El rol de los gobiernos locales está claramente delineado y no admite atajos. Les corresponde aprobar ordenanzas coherentes con el marco normativo vigente, garantizar servicios periódicos y eficientes, promover la recolección selectiva, impulsar centros de recuperación y valorización, verificar el cumplimiento de las reglas y aplicar sanciones cuando corresponda. En el plano financiero, deben fijar tasas con base técnica, establecer sistemas formales de cobro y destinar esos ingresos exclusivamente a la operación y fortalecimiento del servicio. Cuando el servicio se presta a través de terceros, la responsabilidad no se delega: el municipio debe licenciar, supervisar, monitorear, evaluar y sancionar. Privatizar la operación no significa privatizar la obligación pública.
Las empresas y comercios, por su parte, también forman parte del engranaje. Como generadores de residuos urbanos, deben cumplir con las medidas de reducción y separación, acatar las ordenanzas municipales y pagar el servicio cuando este se presta bajo el esquema local. Lejos de ser una carga injusta, este ordenamiento beneficia al sector formal: reduce informalidad, elimina competencia desleal y crea un entorno territorial más estable y predecible. Un municipio con reglas claras no ahuyenta la inversión; la protege.

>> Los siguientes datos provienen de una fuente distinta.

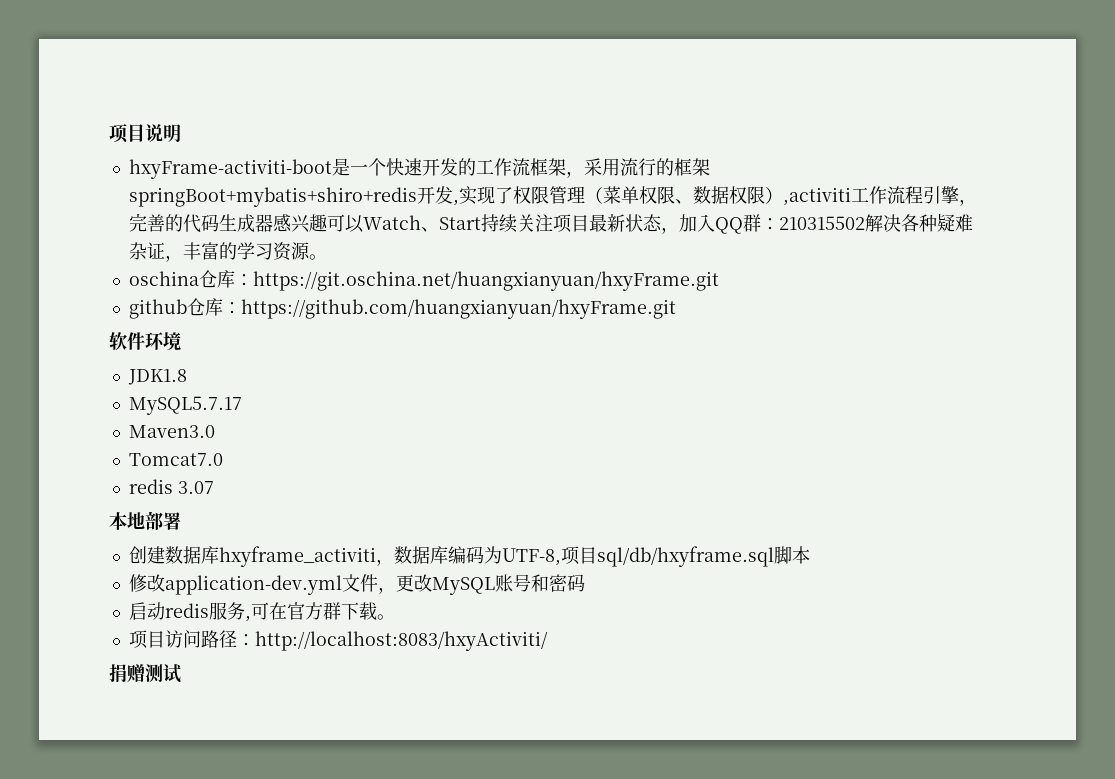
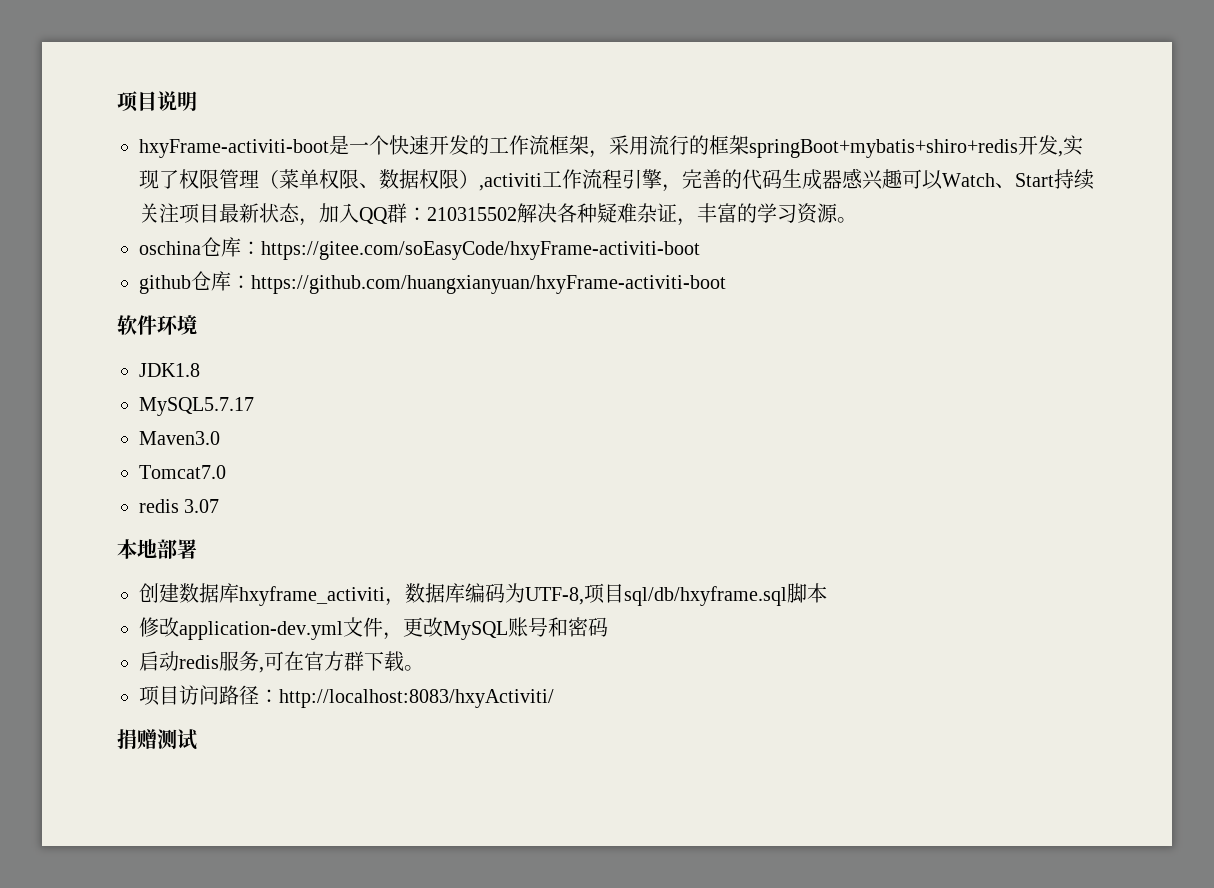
[252,271,719,291] https://git.oschina.net/huangxianyuan/hxyFrame.git -> [261,241,700,260] https://gitee.com/soEasyCode/hxyFrame-activiti-boot
[240,299,676,319] https://github.com/huangxianyuan/hxyFrame.git -> [251,275,726,294] https://github.com/huangxianyuan/hxyFrame-activiti-boot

No todos los territorios producen la misma cantidad ni el mismo tipo de residuos. Existen zonas con alta densidad, turismo, comercio o dinámicas productivas que elevan el volumen y cambian la composición. Por eso el PMGIR no puede ser una plantilla genérica y la solución no puede ser cada municipio por su lado. La articulación mediante mancomunidades y acuerdos intermunicipales permite generar economías de escala, reducir impactos ambientales y optimizar recursos. Los residuos no respetan límites administrativos, y la sostenibilidad tampoco debería hacerlo.
En el componente financiero nacional, el sistema incorpora mecanismos para sostener la operación, cerrar vertederos, mejorar infraestructura y fortalecer capacidades, incluyendo contribuciones obligatorias y un esquema fiduciario con reglas de gobernanza. Para los gobiernos locales, esto se traduce además en recursos dirigidos por habitante, con destino exclusivo al servicio o a la adquisición de equipos y maquinarias. Esa asignación representa una oportunidad, pero también una prueba: sin planificación y control, el dinero reproduce los mismos problemas; con método, puede transformar el servicio.
Y aquí conviene decirlo con una dosis de realidad: esos 20 pesos por habitante no deberían ser impedimento para hacer lo correcto, pero tampoco deben convertirse en una tentación para cobrar por algo que no se ofrece. Veinte pesos no son el milagro de la limpieza. El verdadero “milagro” es el debido proceso: planificación seria, control efectivo, reinversión con destino claro, fiscalización objetiva y transparencia que se pueda demostrar. El método pone un límite ético innegociable: no se cobra lo que no se presta, y no se presta con dignidad lo que no se planifica.
Al final, el debate no es si se debe cobrar o no. El debate es si se gobierna o se improvisa. Cuando la cadena se cumple —plan, ordenanza, costo, tasa, servicio, control y rendición de cuentas— el sistema funciona, la ciudadanía entiende y el territorio mejora. Cuando se rompe, el municipio pierde legitimidad, la gente se resiste y el costo se paga en contaminación, salud y desconfianza. La diferencia no está en la ley; está en cómo se administra.